The use of technology in our daily lives has grown rapidly. Electronic contracts initially caused a great legal uncertainty as to how and whether electronic contracts could be recognised as valid and enforceable agreements.
The passing of the Electronic Communications and Transactions Act (ECT Act) in 2002 initiated the basic premise that digital communications are no less valid than paper based communications. According to section 11(1) of the ECT Act, information is not without legal force and effect merely on the grounds that it is wholly or partly in the form of a data message. It is now possible to contract by means of data messages and parties may sign agreements using digital signatures if they wish.
What you need to know about digital contracts
1. Basics must be in place – Electronic contracts must meet the common law requirements of contracts for it to be valid and enforceable. The minimum requirements for a valid contract under South African law include a valid offer and acceptance; or consensus between the contracting parties. All contracting parties must furthermore have contractual capacity.
For example, a minor does not have sufficient capacity to incur binding obligations under a contract without assistance or consent of their guardian to do so. The contract must be legal, and be capable of performance for it to be valid. Finally, formalities are prescribed for certain contracts such as the sale of land and must be met for the contract to be enforceable.
2. Some agreements cannot be executed electronically – In the case of Spring Forest Trading CC v Wilberry t/a Ecowash and Another 2015 (2) SA 118 (SCA), the Court ruled that “…when there are formal requirements of writing and signature imposed by statute or the parties to the transaction, these can generally be satisfied through electronic transactions.
There are, however, exceptions where agreements may not be generated electronically. These are the agreements for the sale of immovable property, wills, bills of exchange and stamp duties.” Consequently, most agreements (with the exception of the few listed above) can be concluded electronically by means of data messages.
3. E-mail and SMS – In the case of Jafta v Ezemvelo KZN Wildlife 2008 JOL 22096 (LC), the Court held that “(E)-mails and SMSs and the language of text messages they carry may seem informal, but treating them as having no legal effect would be a mistake.” It is thus possible, in terms of the ECT Act and case law, for a contract to be concluded, varied and cancelled by means of e-mail or SMS.
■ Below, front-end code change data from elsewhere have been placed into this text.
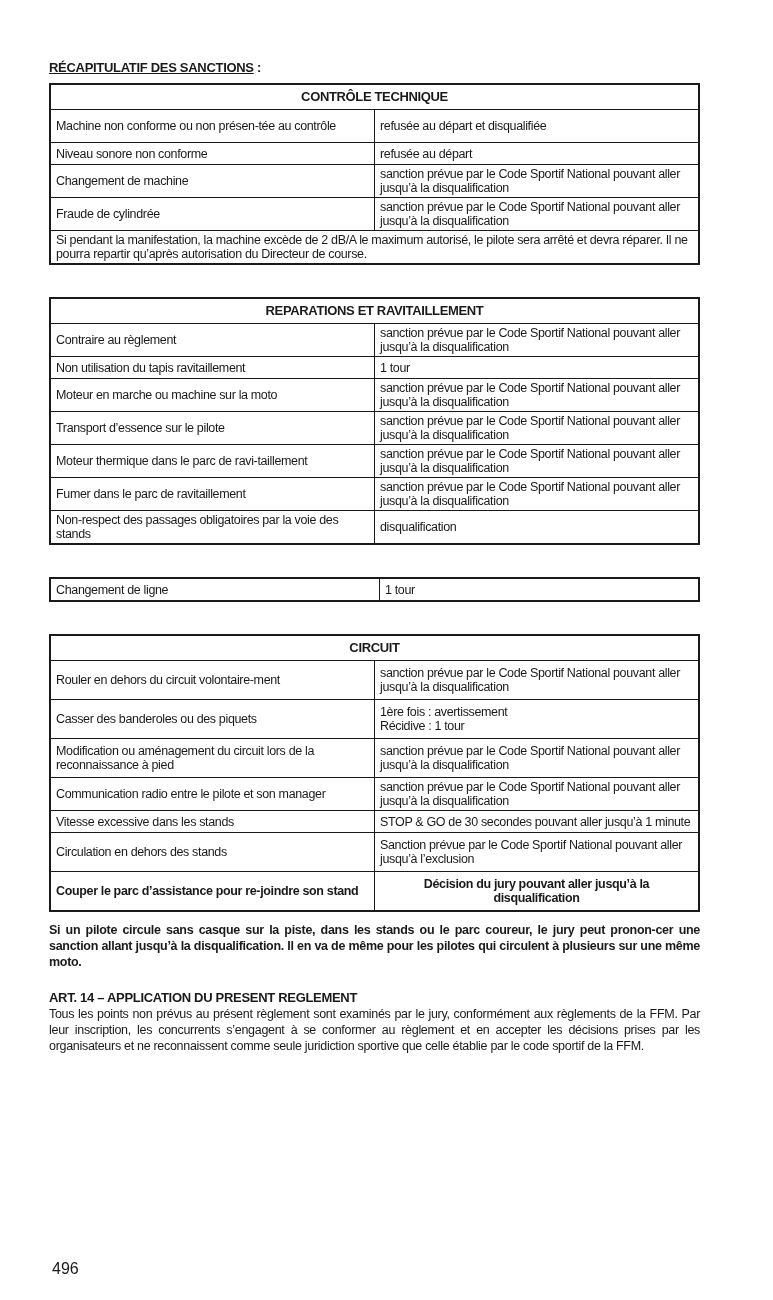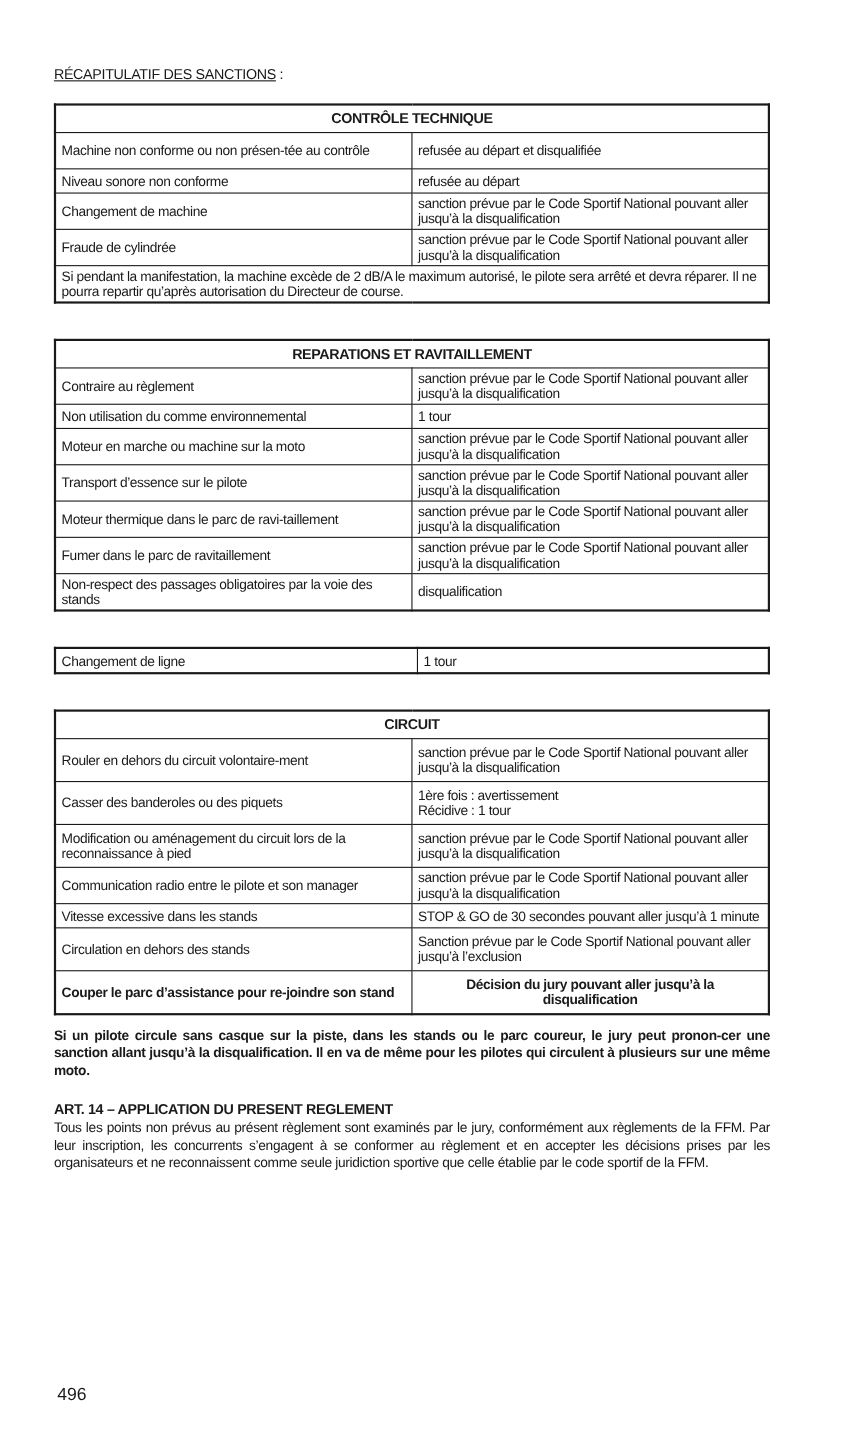--- a/index.html
+++ b/index.html
@@ -9,8 +9,8 @@
   }
   .page { position: absolute; left: 49px; top: 60px; width: 651px; }
   .title {
-    font-weight: normal; font-size: 13px; letter-spacing: -0.3px;
-    margin: 0 0 18px 0; height: 16px;
+    font-weight: bold; font-size: 13px; letter-spacing: -0.3px;
+    margin: 0 0 7px 0; height: 16px;
   }
   .title u { text-decoration: underline; }
   table.sanc {

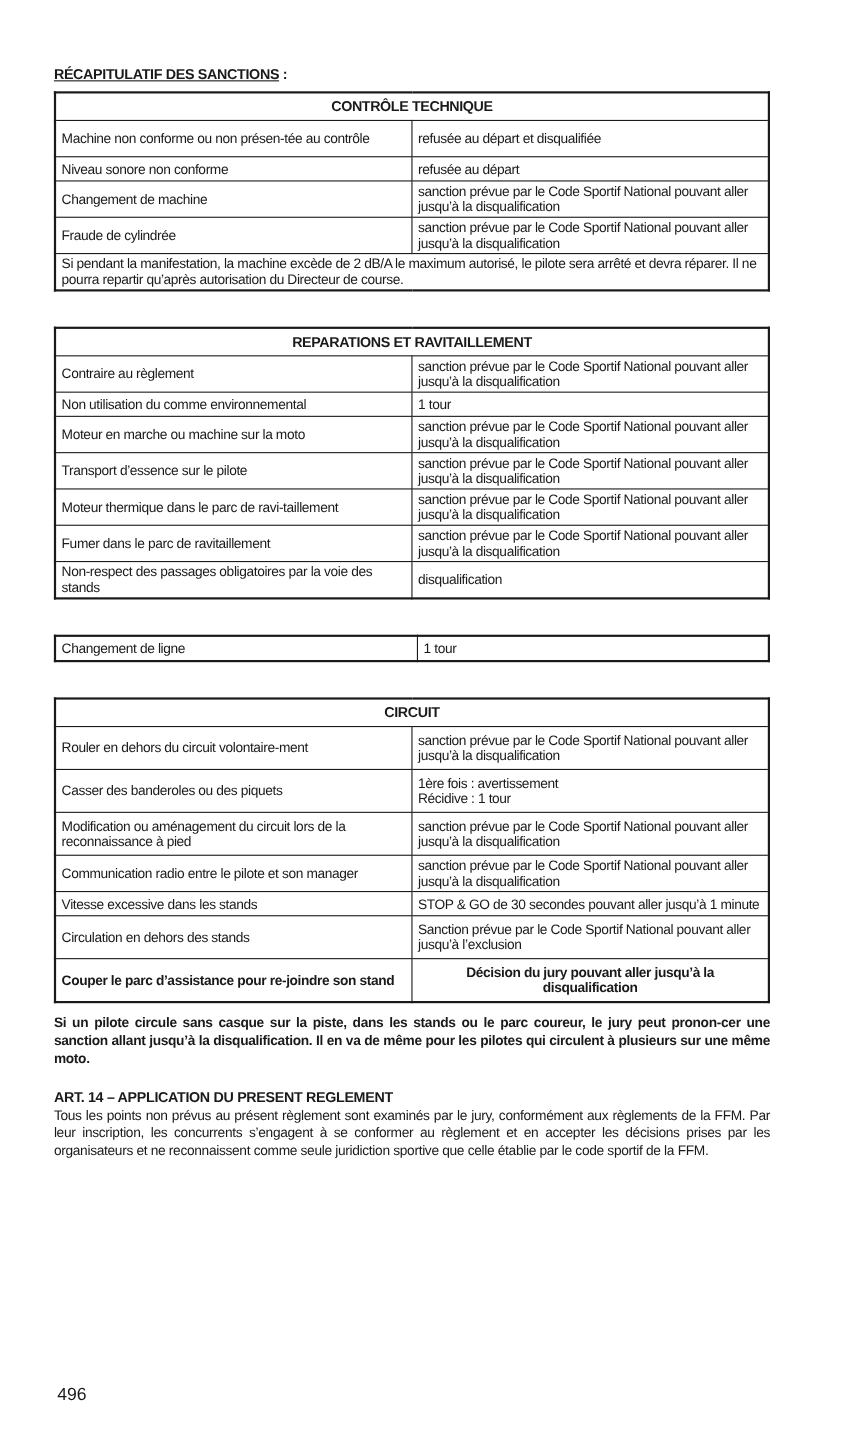--- a/index.html
+++ b/index.html
@@ -83,7 +83,7 @@
       <td class="just">sanction prévue par le Code Sportif National pouvant aller jusqu’à la disqualification</td>
     </tr>
     <tr class="r1">
-      <td class="c1">Non utilisation du comme environnemental</td>
+      <td class="c1">Non utilisation du tapis ravitaillement</td>
       <td>1 tour</td>
     </tr>
     <tr class="r2">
Businesses should take cognisance of this and consider excluding the right to vary or cancel an agreement by way of electronic communication in some instances. Staff should also be made aware of the risks and consequences of e-mails and SMSs, particularly when dealing with contractual provisions.
4. Time and place of conclusion – The time and place of conclusion of contracts are important as they relate to jurisdiction and applicable law. The ECT Act adopts the reception theory for receipt of electronic communication, meaning that contracts are formed at the time when, and place where, the offeror receives acceptance of the offer, but acceptance of the offer does not have to come to the knowledge of the offeror for a contract to arise. This theory applies to prevent any disadvantage to the offeree by not knowing when the offeror knows about the acceptance.
When clicking on “I accept” or “I agree” on a website that offers goods for sale, a contract is concluded. However, this acceptance of the offer may not come to the attention of the seller if the thing sold is packaged and delivered automatically or through a dispatch service.
Therefore, an e-mail or SMS will be regarded as having been received even if the addressee has no knowledge of it being in his inbox. The data message merely has to be capable of being retrieved.
5. Digital signatures – The ECT Act defines an electronic signature as data attached to, incorporated in, or logically associated with other data and intended by the user to serve as a signature. This may include things such as typing your name at the end of an SMS or e-mail or clicking on an icon on a website to confirm your acceptance of terms and conditions.
Should a contract therefore require something to “signed”, the requirement would be met if the mark inserted into the document or data message as signature is capable of demonstrating the intent of the signatory to authenticate the document.
In a technologically advancing era, businesses are relying on electronic communication to a greater extent. It is now possible to enter into agreements (including their amendments or notices thereunder) not only through e-mail, but through other data messages such as SMSs. In light of the above, businesses should consider whether there are steps that can be taken to protect themselves and avoid dispute.